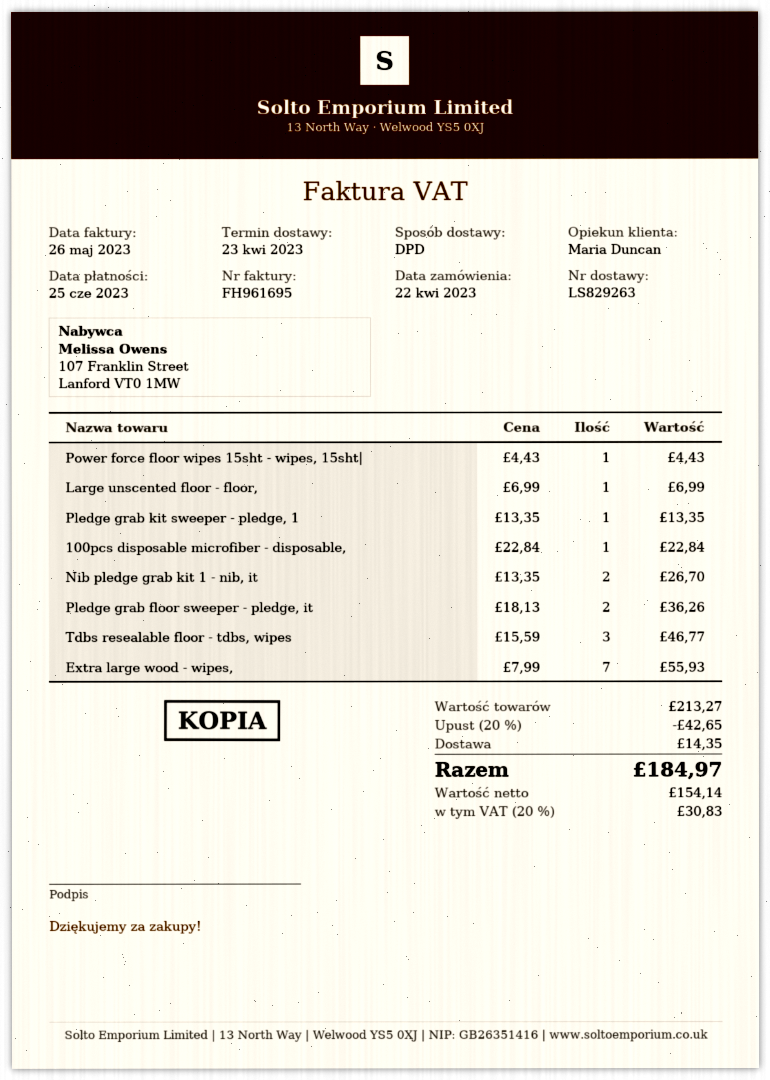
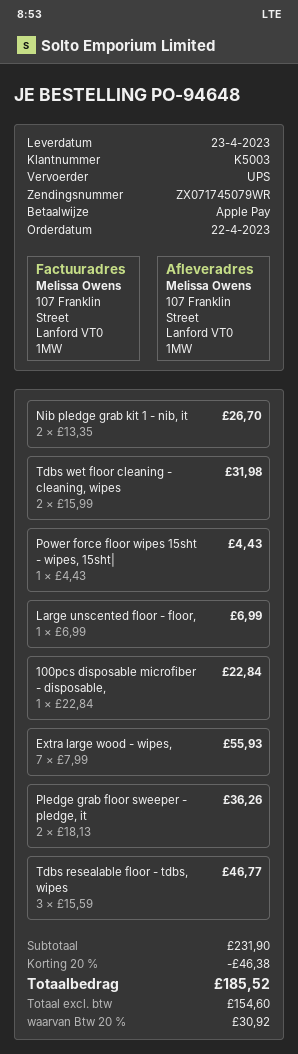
shipping method: DPD -> UPS
Pledge grab kit sweeper - pledge, 1: 1 x 13.35 = 13.35 -> none
Tdbs wet floor cleaning - cleaning, wipes: none -> 2 x 15.99 = 31.98
subtotal: 213.27 -> 231.90
discount: 20% = 42.65 -> 20% = 46.38
shipping: 14.35 -> none
net: 154.14 -> 154.60
tax: 20% = 30.83 -> 20% = 30.92
total: 184.97 -> 185.52

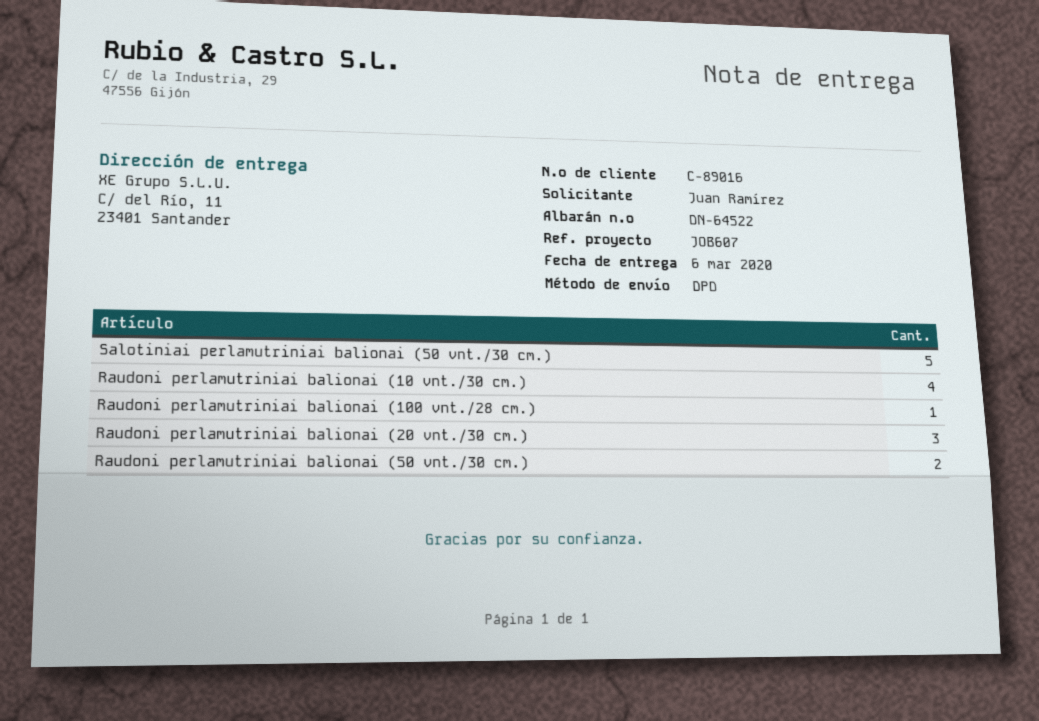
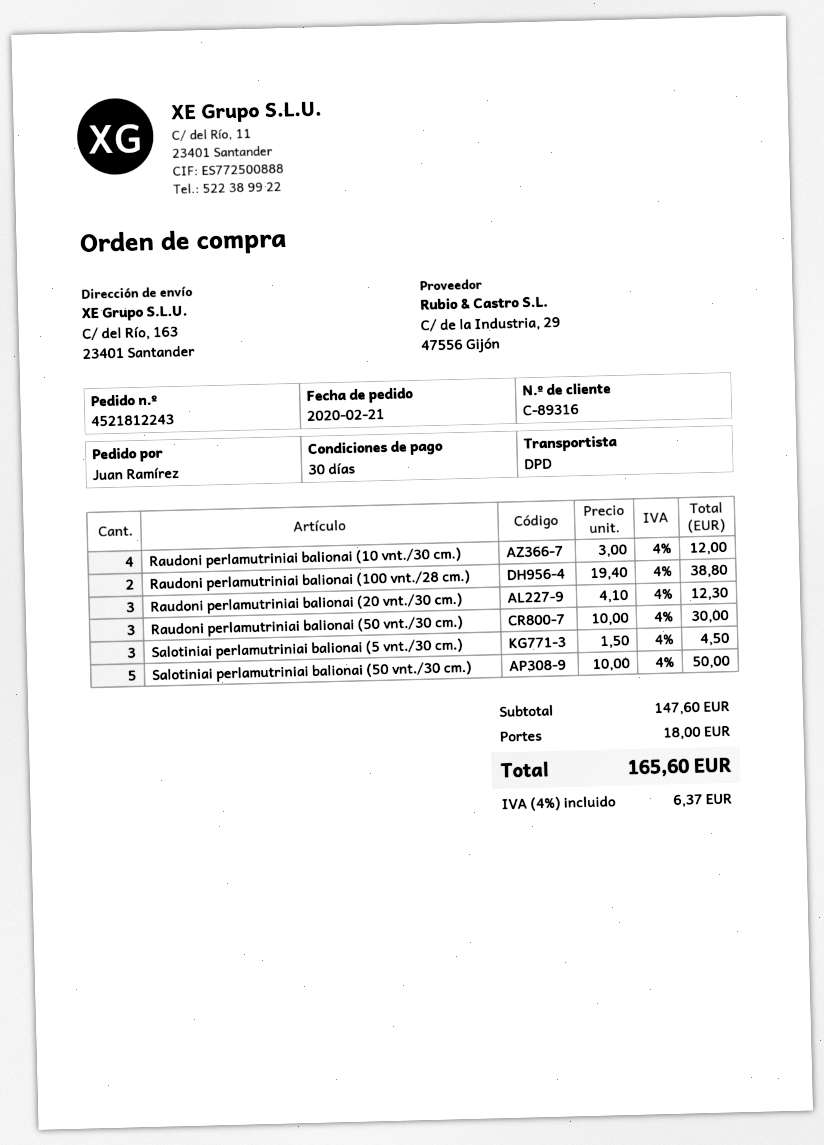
customer number: C-89016 -> C-89316
ship to: C/ del Río, 11, 23401 Santander -> C/ del Río, 163, 23401 Santander
Raudoni perlamutriniai balionai (100 vnt./28 cm.): 1 -> 2
Raudoni perlamutriniai balionai (50 vnt./30 cm.): 2 -> 3
Salotiniai perlamutriniai balionai (5 vnt./30 cm.): none -> 3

(Activity) The lines from the one containing "Tdbs wet floor" to the last line of the records, both included: print exactly those and nothing else, leaving out any pictures.

(Task result)
Tdbs wet floor cleaning - cleaning, wipes: none -> 2 x 15.99 = 31.98
subtotal: 213.27 -> 231.90
discount: 20% = 42.65 -> 20% = 46.38
shipping: 14.35 -> none
net: 154.14 -> 154.60
tax: 20% = 30.83 -> 20% = 30.92
total: 184.97 -> 185.52

customer number: C-89016 -> C-89316
ship to: C/ del Río, 11, 23401 Santander -> C/ del Río, 163, 23401 Santander
Raudoni perlamutriniai balionai (100 vnt./28 cm.): 1 -> 2
Raudoni perlamutriniai balionai (50 vnt./30 cm.): 2 -> 3
Salotiniai perlamutriniai balionai (5 vnt./30 cm.): none -> 3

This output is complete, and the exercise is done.